Sluggish economy

Industrial production contracted slightly in January, above all due to the mining sector, but the decline was less steep than expected. The recently poor retail sales recovered more significantly than expected (plus 2.5%). This does involve some questions due to strong seasonal effects and a recent change in the data calculation methodology.

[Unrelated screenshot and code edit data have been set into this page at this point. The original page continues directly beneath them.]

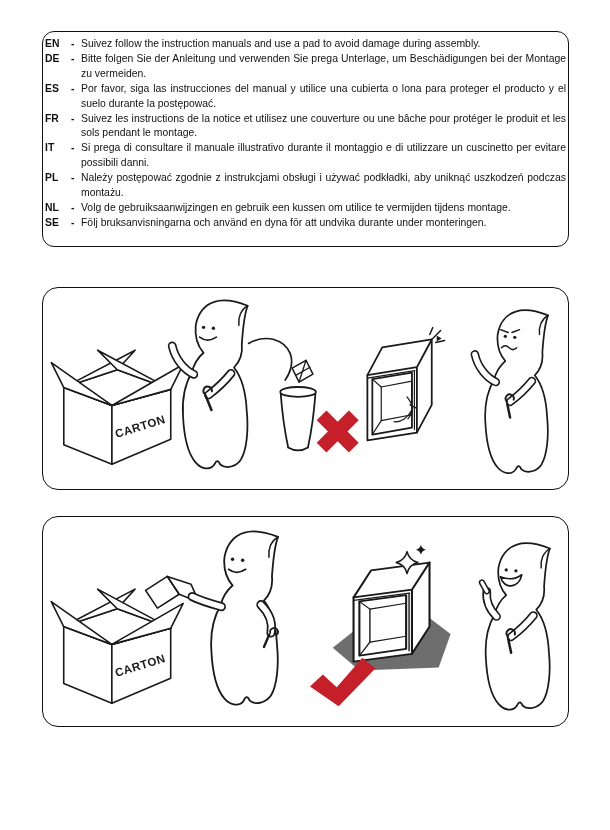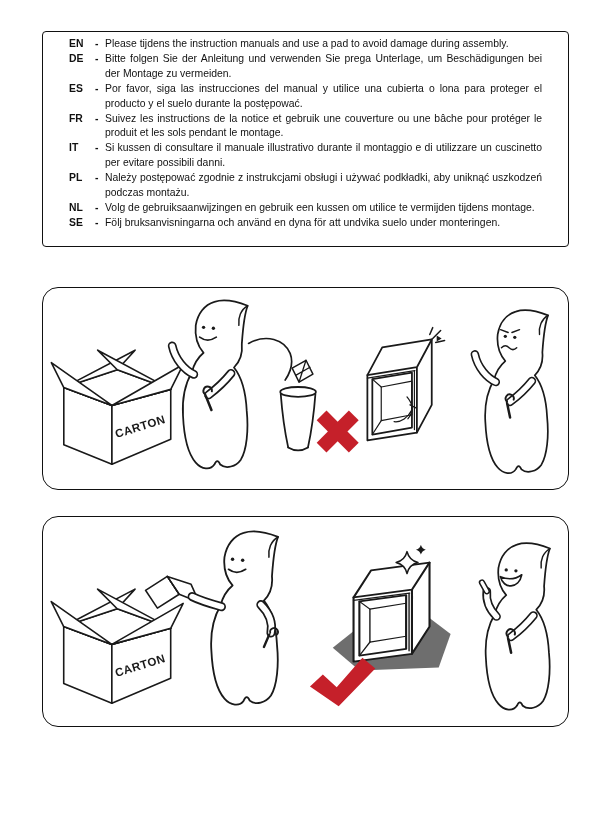--- a/index.html
+++ b/index.html
@@ -1,20 +1,20 @@
 <!DOCTYPE html>
 <html><head>
 <meta charset="utf-8">
 <style>
   html,body{margin:0;padding:0;background:#fff;}
   .page{position:relative;width:610px;height:830px;background:#fff;overflow:hidden;
         font-family:"Liberation Sans",sans-serif;color:#111;}
   .instruction-box{position:absolute;left:42px;top:31px;width:527px;height:216px;
-        box-sizing:border-box;border:1.6px solid #111;border-radius:4px;
-        padding:5px 26px;overflow:hidden;}
+        box-sizing:border-box;border:1.6px solid #111;border-radius:12px;
+        padding:5px 2px;overflow:hidden;}
   .instr-row{display:grid;grid-template-columns:26px 10px 1fr;
         font-size:10.4px;line-height:14.9px;}
   .instr-code{font-weight:bold;}
   .instr-sep{font-weight:bold;}
   .instr-text{text-align:justify;}
   .panel{position:absolute;left:42px;width:527px;box-sizing:border-box;
         border:1.6px solid #111;border-radius:16px;background:#fff;overflow:hidden;}
   .panel-wrong{top:287px;height:203px;}
   .panel-right{top:516px;height:211px;}
   svg.scene{display:block;width:100%;height:100%;}
@@ -31,56 +31,56 @@
 </style>
 </head>
 <body>
 
 <div class="page">
 
   <div class="instruction-box">
     <div class="instr-row">
       <span class="instr-code">EN</span>
       <span class="instr-sep">-</span>
-      <span class="instr-text">Please tijdens the instruction manuals and use a pad to avoid damage during assembly.</span>
+      <span class="instr-text">Suivez follow the instruction manuals and use a pad to avoid damage during assembly.</span>
     </div>
     <div class="instr-row">
       <span class="instr-code">DE</span>
       <span class="instr-sep">-</span>
       <span class="instr-text">Bitte folgen Sie der Anleitung und verwenden Sie prega Unterlage, um Beschädigungen bei der Montage zu vermeiden.</span>
     </div>
     <div class="instr-row">
       <span class="instr-code">ES</span>
       <span class="instr-sep">-</span>
       <span class="instr-text">Por favor, siga las instrucciones del manual y utilice una cubierta o lona para proteger el producto y el suelo durante la postępować.</span>
     </div>
     <div class="instr-row">
       <span class="instr-code">FR</span>
       <span class="instr-sep">-</span>
-      <span class="instr-text">Suivez les instructions de la notice et gebruik une couverture ou une bâche pour protéger le produit et les sols pendant le montage.</span>
+      <span class="instr-text">Suivez les instructions de la notice et utilisez une couverture ou une bâche pour protéger le produit et les sols pendant le montage.</span>
     </div>
     <div class="instr-row">
       <span class="instr-code">IT</span>
       <span class="instr-sep">-</span>
-      <span class="instr-text">Si kussen di consultare il manuale illustrativo durante il montaggio e di utilizzare un cuscinetto per evitare possibili danni.</span>
+      <span class="instr-text">Si prega di consultare il manuale illustrativo durante il montaggio e di utilizzare un cuscinetto per evitare possibili danni.</span>
     </div>
     <div class="instr-row">
       <span class="instr-code">PL</span>
       <span class="instr-sep">-</span>
       <span class="instr-text">Należy postępować zgodnie z instrukcjami obsługi i używać podkładki, aby uniknąć uszkodzeń podczas montażu.</span>
     </div>
     <div class="instr-row">
       <span class="instr-code">NL</span>
       <span class="instr-sep">-</span>
       <span class="instr-text">Volg de gebruiksaanwijzingen en gebruik een kussen om utilice te vermijden tijdens montage.</span>
     </div>
     <div class="instr-row">
       <span class="instr-code">SE</span>
       <span class="instr-sep">-</span>
-      <span class="instr-text">Följ bruksanvisningarna och använd en dyna för att undvika suelo under monteringen.</span>
+      <span class="instr-text">Följ bruksanvisningarna och använd en dyna för att undvika durante under monteringen.</span>
     </div>
   </div>
 
   <svg width="0" height="0" style="position:absolute" aria-hidden="true">
     <defs>
       <g id="ghost-base">
         <path class="body" d="M 88,8 C 78,4 66,0 54,4 C 44,7 37,16 35,28 C 34,38 36,48 43,56
           C 37,61 33,68 31,76 C 24,88 21,104 22,120 C 23,142 27,159 35,168
           C 41,175 50,176 54,170 Q 57,163 60,170 C 66,175 76,172 81,165
           C 87,155 89,135 87,115 C 86,95 82,81 74,71 C 80,65 83,57 82,47 C 83,33 84,18 88,8 Z"></path>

Fiscal situation more or less stable

The news surrounding Brazil’s biggest problem child, government debt and budget deficits, was mixed. The budget surplus was somewhat higher than expected in January, but was still significantly lower than in January 2023. The budget deficit seems to be under control at the moment, but the long-term trend is still negative. Inflation declined in February. At a three-month average of close to 4%, core inflation was still around 1% higher than the central bank’s target.

Another interest rate cut

Despite this, it cut the key rate again, by 0.5%. This was the sixth interest rate cut in a row. However, the currency gatekeepers also reduced their outlook for further key rate cuts. Instead of “similar interest rate cuts in the coming central bank meetings”, all that was stated more recently was an interest rate cut in the coming meeting. The stock market in Sao Paolo was trailing the pack among the more important Emerging Markets in March with a decline of 3.5% in US dollar terms. However, the majority of this retreat was due to the weaker currency. In local currency, the stock index only retreated by 0.7%.